A few more notable takeaways from the record-breaking year:

Disney is King, With a Few Rotten Apples

With Star Wars, Marvel, Pixar, Disney Animation and a slew of live-action reboots of already beloved properties, Disney's tent pole strategy paid off big-time in 2016. The studio raked in a leading US$2.96 billion in North American grosses, with the top three spots and six out of the top 10, including "The Jungle Book," "Zootopia" and "Star Wars: The Force Awakens."

As Disney's distribution chief Dave Hollis noted, each of Disney's five "brands" had a film this year that became "cultural events that transcend border and language to become true global spectacles."

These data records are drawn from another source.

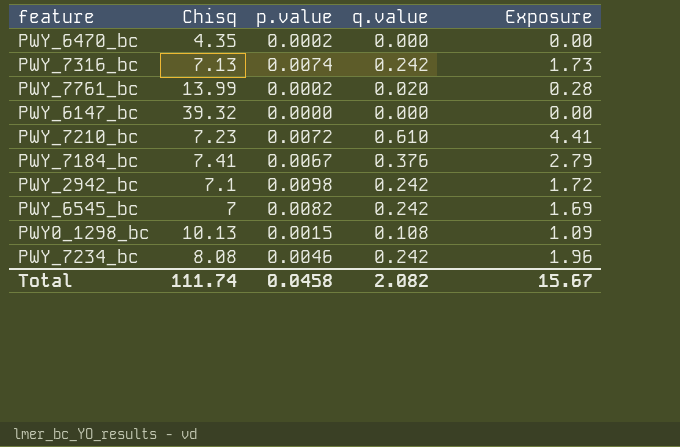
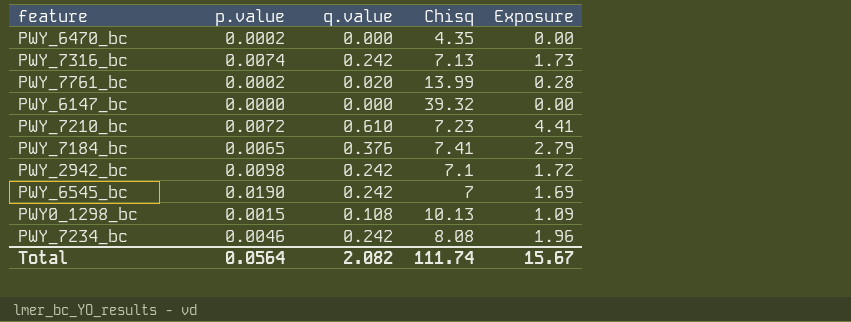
column Chisq | position: 2 -> 4
PWY_7184_bc | p.value: 0.0067 -> 0.0065
PWY_6545_bc | p.value: 0.0082 -> 0.0190
Total | p.value: 0.0458 -> 0.0564

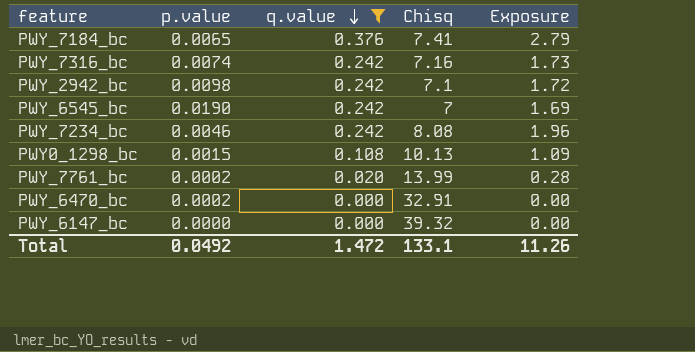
filter: none -> q.value != 0.610
row order: none -> q.value descending
PWY_7316_bc | Chisq: 7.13 -> 7.16
PWY_6470_bc | Chisq: 4.35 -> 32.91
Total | p.value: 0.0564 -> 0.0492
Total | q.value: 2.082 -> 1.472
Total | Chisq: 111.74 -> 133.1
Total | Exposure: 15.67 -> 11.26

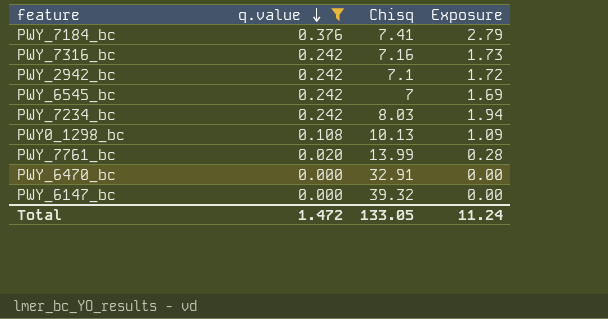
column p.value | position: 2 -> none
PWY_7234_bc | Chisq: 8.08 -> 8.03
PWY_7234_bc | Exposure: 1.96 -> 1.94
Total | Chisq: 133.1 -> 133.05
Total | Exposure: 11.26 -> 11.24

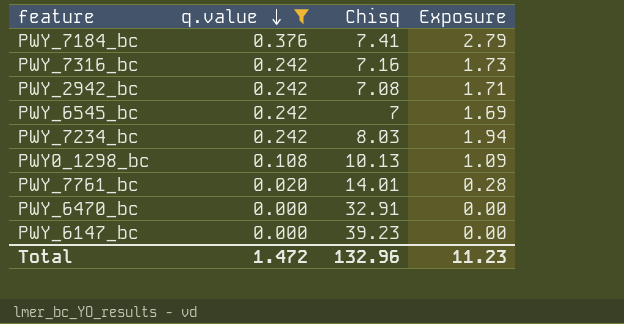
PWY_2942_bc | Chisq: 7.1 -> 7.08
PWY_2942_bc | Exposure: 1.72 -> 1.71
PWY_7761_bc | Chisq: 13.99 -> 14.01
PWY_6147_bc | Chisq: 39.32 -> 39.23
Total | Chisq: 133.05 -> 132.96
Total | Exposure: 11.24 -> 11.23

Disney wasn't without its own rotten tomatoes, however, with major flops like "The BFG" and "The Finest Hours." But the successes paid for the failures.

Animation Rules

For the first time since 2010 with "Toy Story 3," an animated film has topped the annual box office.

This year, it was another Pixar sequel, "Finding Dory," with a US$486.3 million North American tally.

Universal also scored big animated hits with "The Secret Life of Pets" (No. 4 with US$368.4 million) and "Sing" ( US$123.6 million after 10 days in theaters). In addition, Disney had "Zootopia" and "Moana," and DreamWorks Animation with "Trolls."